*** Opening of DATA UNDER STUDY ***
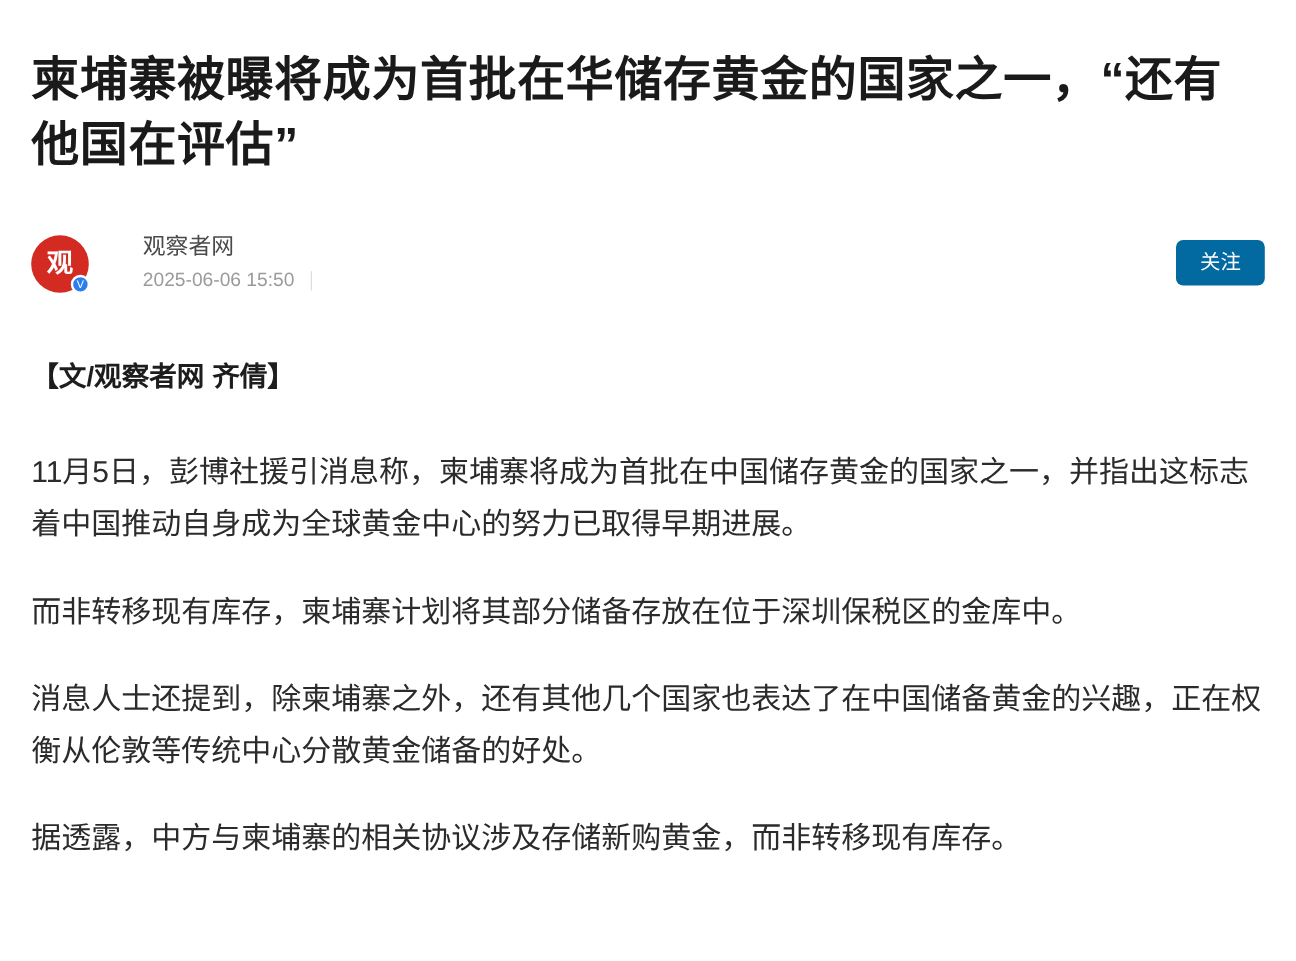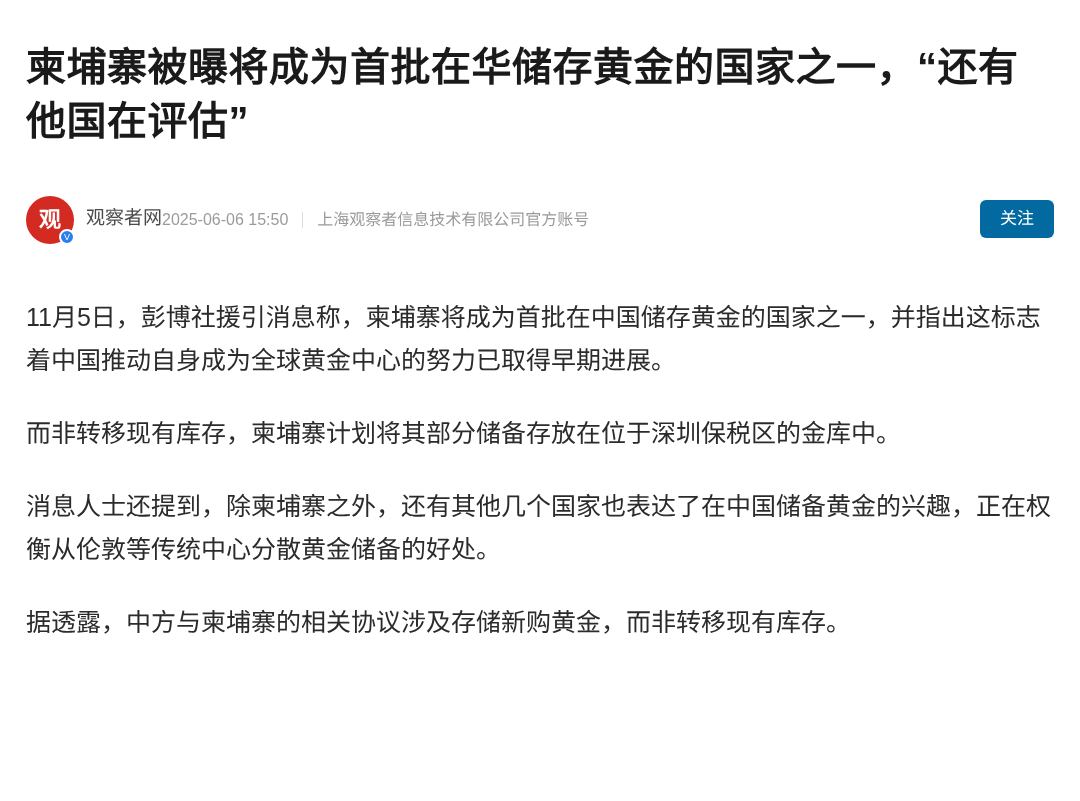--- a/index.html
+++ b/index.html
@@ -77,21 +77,23 @@
     box-sizing: border-box;
     display: flex;
     align-items: center;
     justify-content: center;
     color: #fff;
     font-size: 9px;
     line-height: 1;
   }
   .byline-text {
     display: flex;
+    flex-direction: column;
     justify-content: space-between;
+    margin-left: 33px;
   }
   .source-name {
     font-size: 19px;
     color: #4a4a4a;
     line-height: 1.3;
     margin-bottom: 4px;
   }
   .meta-line {
     display: flex;
     align-items: center;
@@ -153,26 +155,26 @@
   <div class="byline">
     <div class="avatar-wrap">
       <div class="avatar">观</div>
       <div class="avatar-badge">V</div>
     </div>
     <div class="byline-text">
       <div class="source-name">观察者网</div>
       <div class="meta-line">
         <span class="meta-time">2025-06-06 15:50</span>
         <span class="meta-sep"></span>
-        <span class="meta-desc">上海观察者信息技术有限公司官方账号</span>
       </div>
     </div>
     <button class="follow-btn">关注</button>
   </div>
 
   <div class="article-body">
+    <p class="lead">【文/观察者网 齐倩】</p>
     <p class="para">11月5日，彭博社援引消息称，柬埔寨将成为首批在中国储存黄金的国家之一，并指出这标志着中国推动自身成为全球黄金中心的努力已取得早期进展。</p>
     <p class="para">而非转移现有库存，柬埔寨计划将其部分储备存放在位于深圳保税区的金库中。</p>
     <p class="para">消息人士还提到，除柬埔寨之外，还有其他几个国家也表达了在中国储备黄金的兴趣，正在权衡从伦敦等传统中心分散黄金储备的好处。</p>
     <p class="para">据透露，中方与柬埔寨的相关协议涉及存储新购黄金，而非转移现有库存。</p>
   </div>
 
 </div>
 
 </body></html>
*** Close of DATA UNDER STUDY ***
**TASK DESCRIPTION**
The answer should be only the number of lines in the data that contain the string "source".

**EXPECTED ANSWER**
2